*** SOURCE INFORMATION ***

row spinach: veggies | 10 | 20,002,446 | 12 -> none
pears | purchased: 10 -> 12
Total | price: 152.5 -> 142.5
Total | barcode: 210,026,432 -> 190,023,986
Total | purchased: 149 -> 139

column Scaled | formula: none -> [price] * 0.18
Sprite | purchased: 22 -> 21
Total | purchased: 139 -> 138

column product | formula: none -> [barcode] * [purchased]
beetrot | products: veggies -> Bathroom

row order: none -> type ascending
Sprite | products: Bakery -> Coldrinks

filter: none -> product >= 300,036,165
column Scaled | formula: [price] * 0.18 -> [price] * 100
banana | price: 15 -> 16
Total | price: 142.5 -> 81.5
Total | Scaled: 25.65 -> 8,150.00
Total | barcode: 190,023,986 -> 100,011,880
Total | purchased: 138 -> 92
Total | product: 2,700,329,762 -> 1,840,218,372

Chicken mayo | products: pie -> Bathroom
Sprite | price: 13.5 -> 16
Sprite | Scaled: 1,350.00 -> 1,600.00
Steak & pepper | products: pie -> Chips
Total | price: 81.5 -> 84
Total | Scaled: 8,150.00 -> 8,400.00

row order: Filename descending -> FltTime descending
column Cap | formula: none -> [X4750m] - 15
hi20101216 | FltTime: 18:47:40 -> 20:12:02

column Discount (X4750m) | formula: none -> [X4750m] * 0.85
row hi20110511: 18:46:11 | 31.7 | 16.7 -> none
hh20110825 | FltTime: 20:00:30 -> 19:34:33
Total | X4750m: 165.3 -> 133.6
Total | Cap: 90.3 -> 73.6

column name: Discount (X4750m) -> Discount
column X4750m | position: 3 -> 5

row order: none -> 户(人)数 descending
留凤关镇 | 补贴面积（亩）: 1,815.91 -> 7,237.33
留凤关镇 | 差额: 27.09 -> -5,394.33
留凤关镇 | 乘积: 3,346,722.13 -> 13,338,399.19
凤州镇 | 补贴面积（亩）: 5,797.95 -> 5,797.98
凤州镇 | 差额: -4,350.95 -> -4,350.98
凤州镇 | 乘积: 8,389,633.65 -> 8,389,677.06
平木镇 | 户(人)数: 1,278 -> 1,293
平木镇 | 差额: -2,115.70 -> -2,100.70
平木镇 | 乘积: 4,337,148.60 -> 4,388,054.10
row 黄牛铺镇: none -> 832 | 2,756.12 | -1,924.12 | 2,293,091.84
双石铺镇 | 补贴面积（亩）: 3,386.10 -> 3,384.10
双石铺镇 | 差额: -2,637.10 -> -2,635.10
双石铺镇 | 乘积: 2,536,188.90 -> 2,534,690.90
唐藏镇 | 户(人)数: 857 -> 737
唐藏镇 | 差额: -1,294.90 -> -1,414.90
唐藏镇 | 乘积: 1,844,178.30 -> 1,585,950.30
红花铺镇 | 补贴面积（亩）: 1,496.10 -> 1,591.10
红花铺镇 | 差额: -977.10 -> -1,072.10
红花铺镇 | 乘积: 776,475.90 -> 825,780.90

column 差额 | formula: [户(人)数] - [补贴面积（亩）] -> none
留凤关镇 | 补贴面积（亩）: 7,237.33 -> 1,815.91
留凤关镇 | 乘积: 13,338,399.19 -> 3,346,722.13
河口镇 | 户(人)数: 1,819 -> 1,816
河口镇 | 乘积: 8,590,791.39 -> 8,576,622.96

***

Among the records, find all lines that include the string "Sprite" and return them.

### REPLY
Sprite | purchased: 22 -> 21
Sprite | products: Bakery -> Coldrinks
Sprite | price: 13.5 -> 16
Sprite | Scaled: 1,350.00 -> 1,600.00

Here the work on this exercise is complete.